Hoje, as pessoas vivem atreladas a ideia de que o que está claro não precisa ser dito. Que o silêncio é uma mensagem. Que o que se demonstra não necessita ser verbalizado.
Eu discordo. Discordo não só porque sou pateticamente apaixonada pelas palavras, mas porque para mim tais teorias são apenas esconderijos mais aconchegantes.
Nos apegamos fielmente à ideia de que o universo se encarrega de todos os nossos desencontros, encarregando a ele a nossa covardia.
Criamos as mais variadas crenças do desapego por medo da exposição. Por medo de falar o que sentimos. Por medo de verbalizar o óbvio.
Para mim, as palavras que soterramos são casadas com todos os “se (s)” que nos assombram durante a vida.
“Se” eu tivesse dito. “Se” ela sentisse o mesmo. “Se” ela não tivesse se afastado. Se…
O óbvio não beija todos os olhos. O óbvio não desfaz todos os nós.
Se as pessoas aprendessem a verbalizar o que sentem o mundo seria, finalmente, arte do encontro. Se o que doeu fosse dito, haveria a possibilidade do reparo. Se nos despíssemos do “óbvio”, existiriam mais amores correspondidos.
Condenem-me os adeptos ao silêncio, mas…
Eu ainda fico com a luz das palavras!
O óbvio precisa ser dito.
*
O Rio é um sentimento
Contrariando a geografia, eu diria que o Rio não é uma cidade. O Rio é um sentimento. Uma espécie de paixão autossuficiente e compulsória que contraria a química do meu corpo e nasce em poros diferentes toda que vez que a gente se encontra.
Ele tem uma mania abusiva de me fazer olhar para vida. É que São Paulo me engole e o Rio prefere que eu mastigue 30 vezes. Deguste. Saboreie. Uma tática ardilosa e precisa que posso chamar de “viver”.
Tem uma malícia que canta bossa no pé do ouvido e uma voz feminina que me diz que o amor pode esperar mais um samba.
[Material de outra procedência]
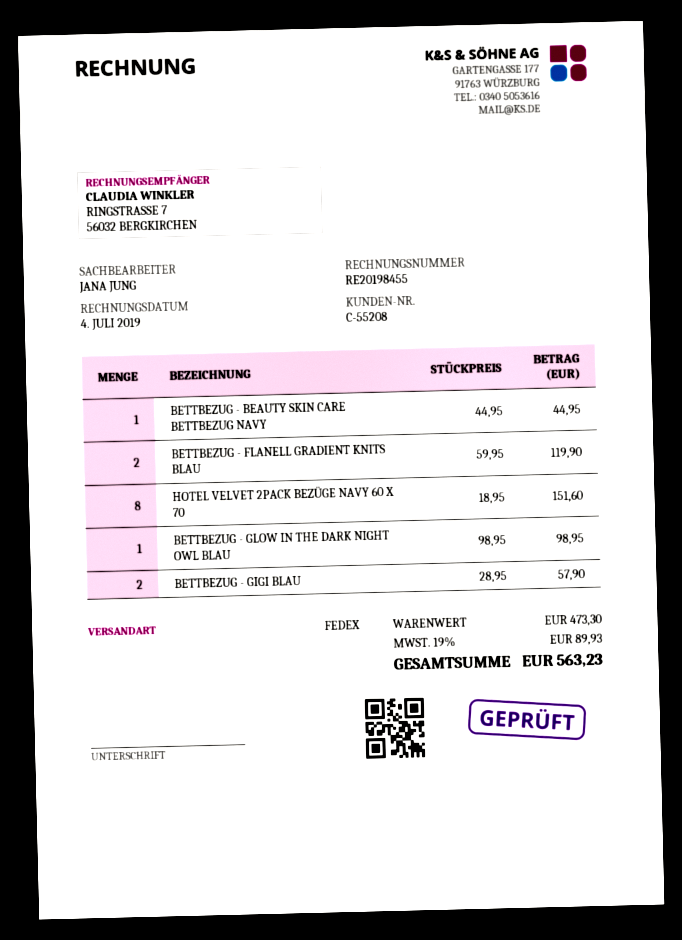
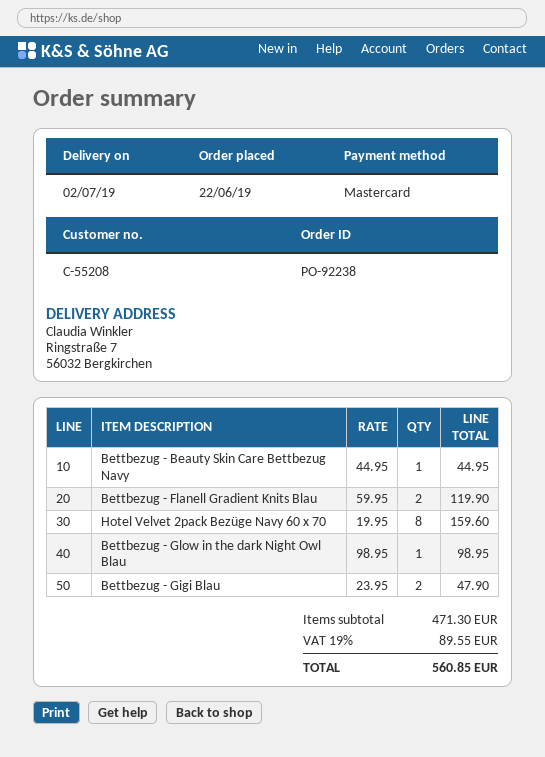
HOTEL VELVET 2PACK BEZÜGE NAVY 60 X 70: 8 x 18.95 = 151.60 -> 8 x 19.95 = 159.60
BETTBEZUG - GIGI BLAU: 2 x 28.95 = 57.90 -> 2 x 23.95 = 47.90
subtotal: 473.30 -> 471.30
tax: 19% = 89.93 -> 19% = 89.55
total: 563.23 -> 560.85

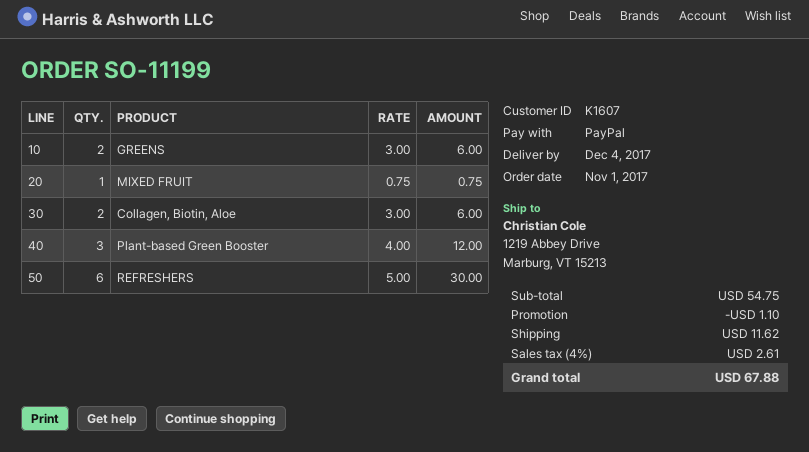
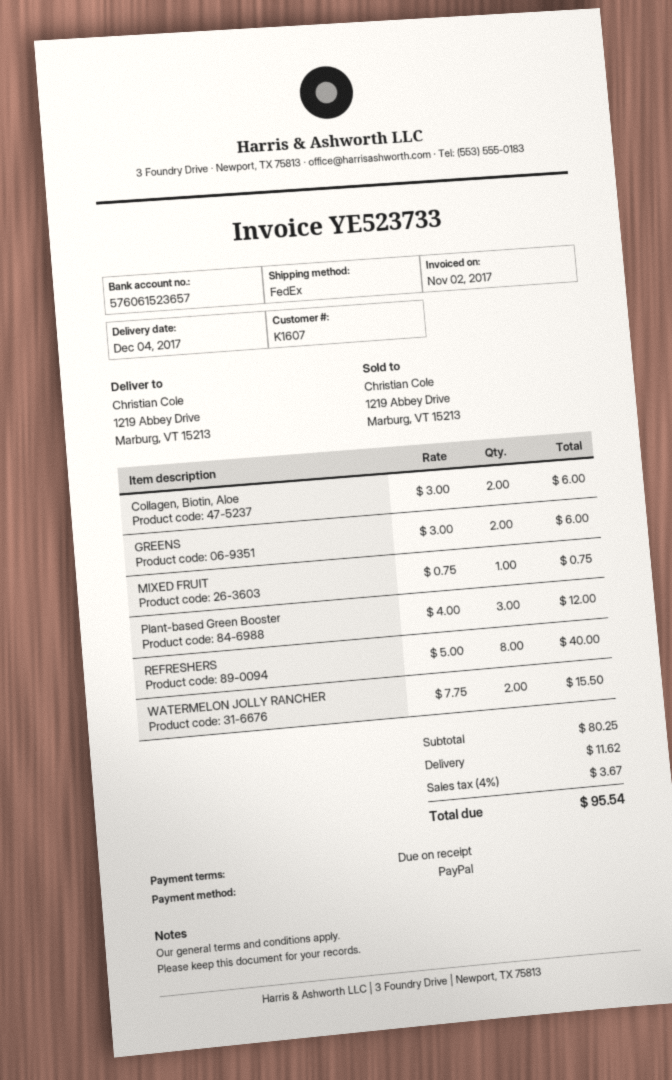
REFRESHERS: 6 x 5.00 = 30.00 -> 8 x 5.00 = 40.00
WATERMELON JOLLY RANCHER: none -> 2 x 7.75 = 15.50
subtotal: 54.75 -> 80.25
discount: 1.10 -> none
tax: 4% = 2.61 -> 4% = 3.67
total: 67.88 -> 95.54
Gosta de me chamar para arder às manhãs. Um convite irrecusável para maratonar meus olhos nos exercícios alheios. Yoga. Surf. Boxe. Vôlei. Beach Tennis. No posto 6 tem uma senhora frenética dançando um hit do “furacão 2000”. Pausa. Água de coco. Açaí com espuma de leite ninho. É 9 da manhã e seu Zé diz que já pode descer uma breja. Pô, Rio.
As Ruas cariocas falam comigo. O poste disse que o amor atrai. A parede de Santa garantiu que é a nossa meta encontrar o fogo e mantê-lo acesso. A cantora do Portella tinha voz mansa e fazia do pandeiro violão. Era apenas 13:35 e eu já estava ardendo vida. Caipirinha de Caju e caldo de feijão preto em uma xícara branca do Jobi.
Tem maresia boêmia. Cidade e serra. Mas entre um prédio e outro quem arranha o céu é o Pico da pedra branca. O Rio também cheira arte e talvez por isso ele é quase um rapaz descolado para mim. É tão artístico que chego a concluir que não é arte que o alimenta e sim o contrário.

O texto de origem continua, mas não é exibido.